Republicans strongly oppose the pact, saying it makes dangerous concessions to Iran, and hope to push through a resolution of disapproval this week.
Leaders of Israel have been strongly lobbying against the deal they say could empower Iran, but had succeeded in winning over only three Senate Democrats, albeit all of them prominent figures – Chuck Schumer k, Robert Menendez and Ben Cardin, the top Democrat on the Senate Foreign Relations Committee. Manchin added his name to that list Tuesday.
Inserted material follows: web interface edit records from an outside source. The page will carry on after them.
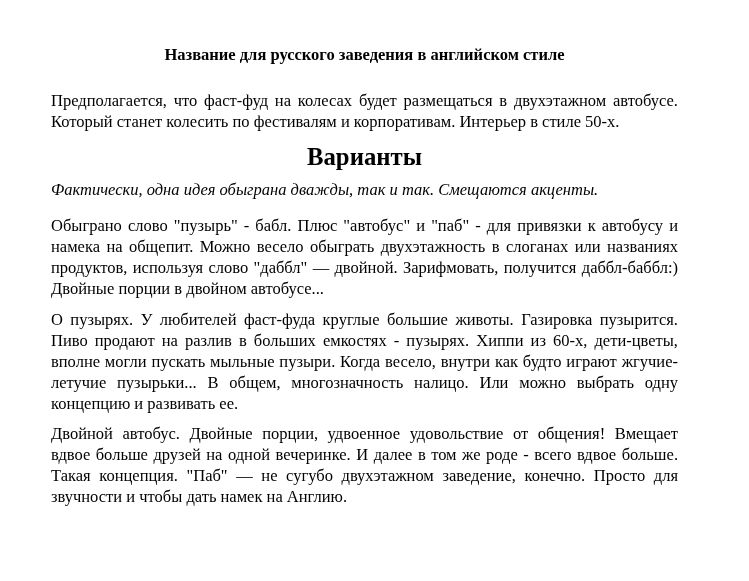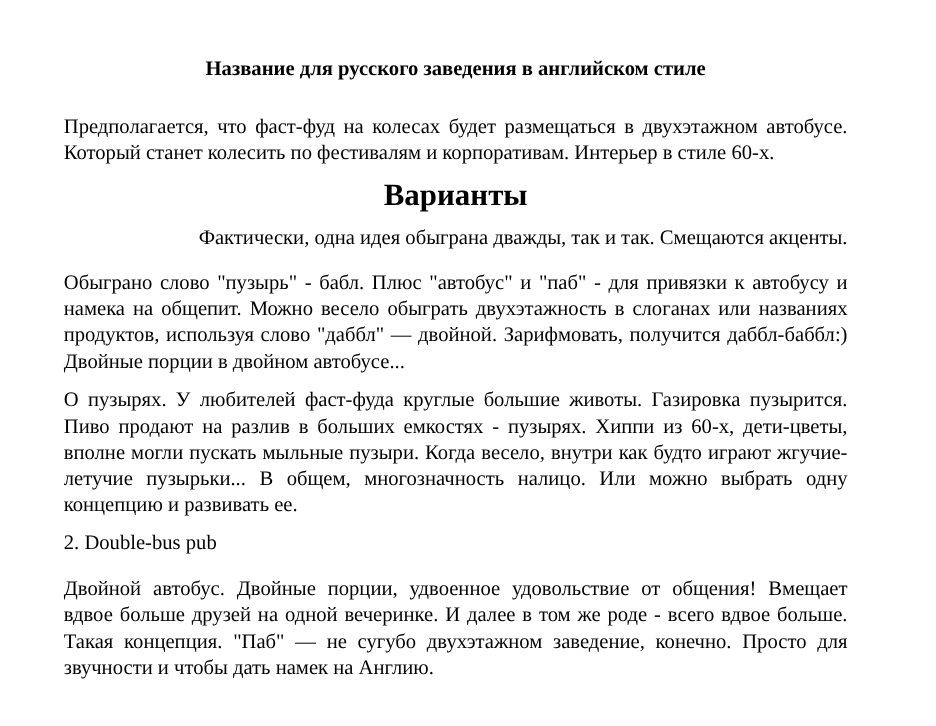--- a/index.html
+++ b/index.html
@@ -60,7 +60,7 @@
 
     <h1 class="doc-title">Название для русского заведения в английском стиле</h1>
 
-    <p class="body-par intro">Предполагается, что фаст-фуд на колесах будет размещаться в двухэтажном автобусе. Который станет колесить по фестивалям и корпоративам. Интерьер в стиле 60-х.</p>
+    <p class="body-par intro">Предполагается, что фаст-фуд на колесах будет размещаться в двухэтажном автобусе. Который станет колесить по фестивалям и корпоративам. Интерьер в стиле 50-х.</p>
 
     <h2 class="section-heading">Варианты</h2>
 

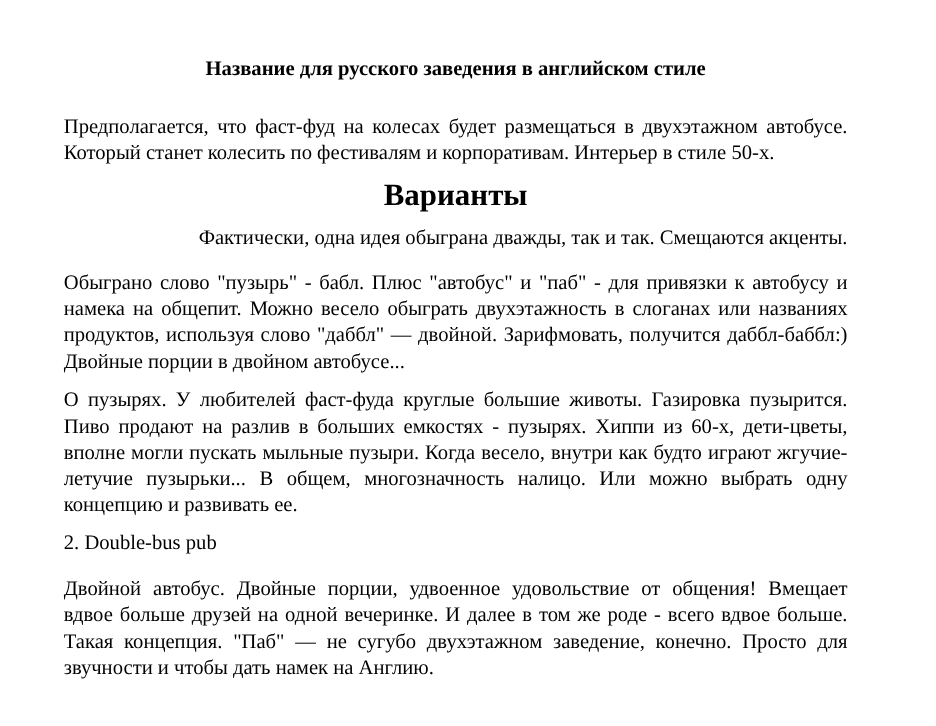--- a/index.html
+++ b/index.html
@@ -41,8 +41,8 @@
     text-align: center;
   }
   .note-italic {
+    font-style: italic;
     margin: 0 0 15px 0;
-    text-align: right;
   }
   .option-heading {
     margin: 0;

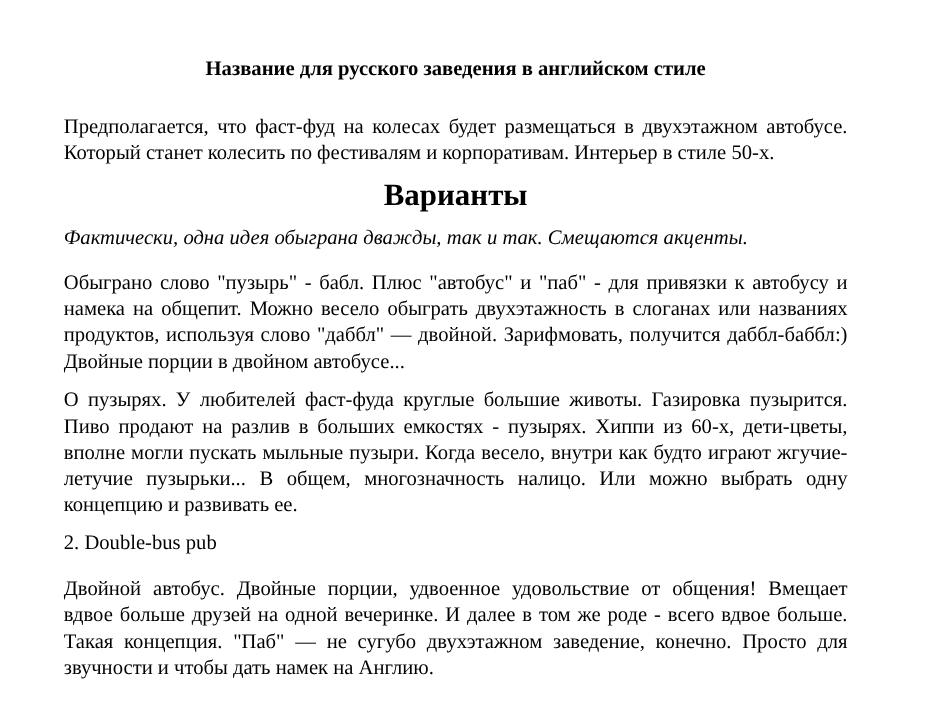--- a/index.html
+++ b/index.html
@@ -72,7 +72,6 @@
     </div>
 
     <div>
-      <div class="option-heading opt2-heading">2. Double-bus pub</div>
       <p class="body-par opt2-par1">Двойной автобус. Двойные порции, удвоенное удовольствие от общения! Вмещает вдвое больше друзей на одной вечеринке. И далее в том же роде - всего вдвое больше. Такая концепция. "Паб" — не сугубо двухэтажном заведение, конечно. Просто для звучности и чтобы дать намек на Англию.</p>
     </div>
But the majority of Democrats have swung behind the president, and predictions that the issue would dominate discussion during Congress' August recess never came to pass as political headlines were largely overtaken by Donald Trump's presidential candidacy. The two topics will converge on Wednesday, though, when Trump joins Republican Sen. Ted Cruz for a rally to oppose the deal – the same day Hillary Rodham Clinton, the Democratic presidential front runner, delivers a speech supporting it.
Perhaps the most difficult political decision regarding the deal was that made by Representative Debbie Wasserman Schultz, chairwoman of the Democratic National Committee. One the one hand, she is somewhat obligated to back the president, but represents a mostly Jewish county in Miami that mostly opposes the agreement. She ultimately came out in favor of the deal.